“I think, as a band, we were searching for our voice on the last record, Hello Hurricane.” Switchfoot guitarist Drew Shirley explains, “Now, we’ve figured out who we are; we found our voice, we found the songs that only we can sing. . .we found the heartbeat of the band.”
[tweetmeme]With the release of Vice Verses, Switchfoot’s eighth studio album, the band feels more confident than ever that they are playing the music that they were born to make. The album is the band’s most daring endeavor yet, as they approached it with a more focused ear. ”We wanted to really have the bass and drums be so good that you didn’t really didn’t even want to put guitars on it,” Drew says, “so we have a lot of verses that are very sparse because we wanted it to have some space, to have a landscape – a timeless quality like that.”
The album’s first single, “Dark Horses,” has already received loads of positive attention with its powerful chorus and bright message about the perserverance and hope for homeless kids in San Diego:
Hey, you can’t count us out
We’ve been running up against the crowd
Yeah, we are the dark horses
Wait! It’s not over now
We’ve been down but we’ve never been out
Yeah, we are the dark horses
As a means to help the kids who inspire them, Switchfoot started Bro-Am, a charity event benefiting StandUp For Kids, eight years ago. “It started as an idea to put together surfing, music and a charity event in our hometown of San Diego.” Guitarist Drew Shirley explains, ”It has grown from a few hundred people to a few thousand and it’s now our favorite day of the year.”
It’s that kind of positive energy mixed with talent and passion for music that makes Switchfoot a band unlike any other.
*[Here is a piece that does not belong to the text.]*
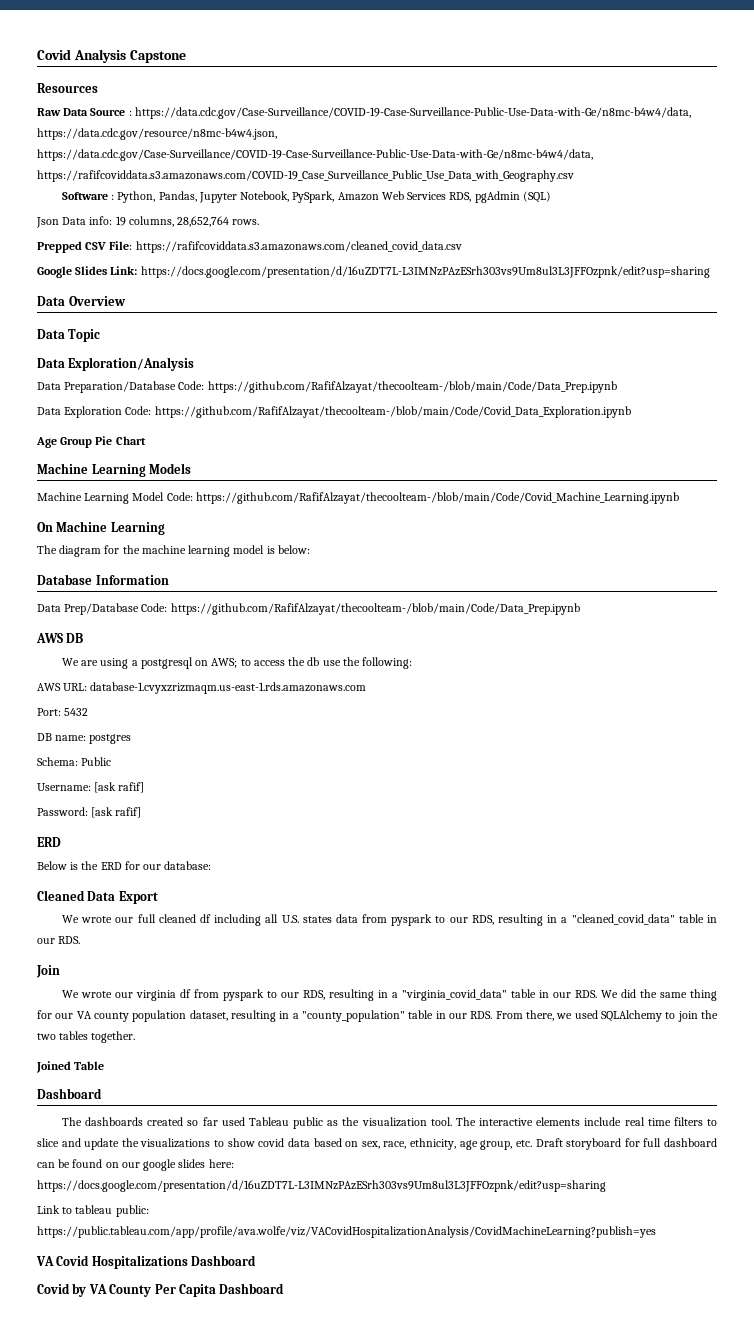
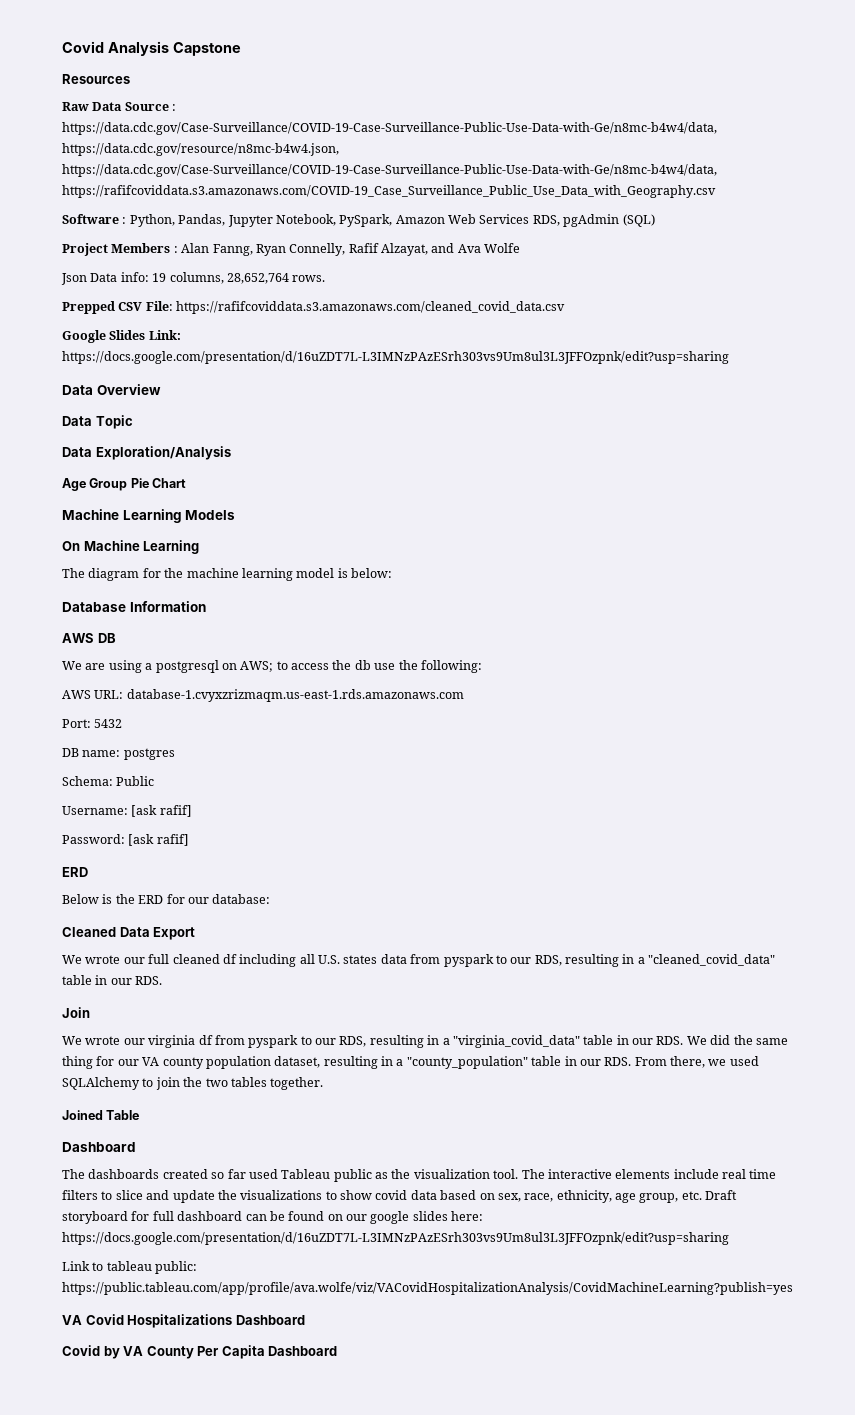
(551, 197) none -> [62,243,521,256] // Project Members : Alan Fanng, Ryan Connelly, Rafif Alzayat, and Ava Wolfe
[37,381,617,393] [37,406,631,418] // Data Preparation/Database Code: https://github.com/RafifAlzayat/thecoolteam-/blob/main/Code/Data_Prep.ipynb // Data Exploration Code: https://github.com/RafifAlzayat/thecoolteam-/blob/main/Code/Covid_Data_Exploration.ipynb -> (231, 453) none
[37,492,679,504] // Machine Learning Model Code: https://github.com/RafifAlzayat/thecoolteam-/blob/main/Code/Covid_Machine_Learning.ipynb -> (236, 515) none
[37,603,580,615] // Data Prep/Database Code: https://github.com/RafifAlzayat/thecoolteam-/blob/main/Code/Data_Prep.ipynb -> (206, 606) none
In fact, they have brought their charity work on the road with them – collecting backpacks for kids in each city that they tour in. ”We just want to use our platform to help other people.” Drew said, “For us it’s not just about touring and having one night in each city and then it’s over…we thought ‘what if we try to build up each city while we’re there?’”
So that’s what these guys are doing: making music, building up the cities and making a change. We certainly can’t ask for any more than that! Thank you, Switchfoot!
Here’s the full interview, enjoy!:
I’d love to take some time to talk about your work with StandUp For Kids. How did you get involved with it?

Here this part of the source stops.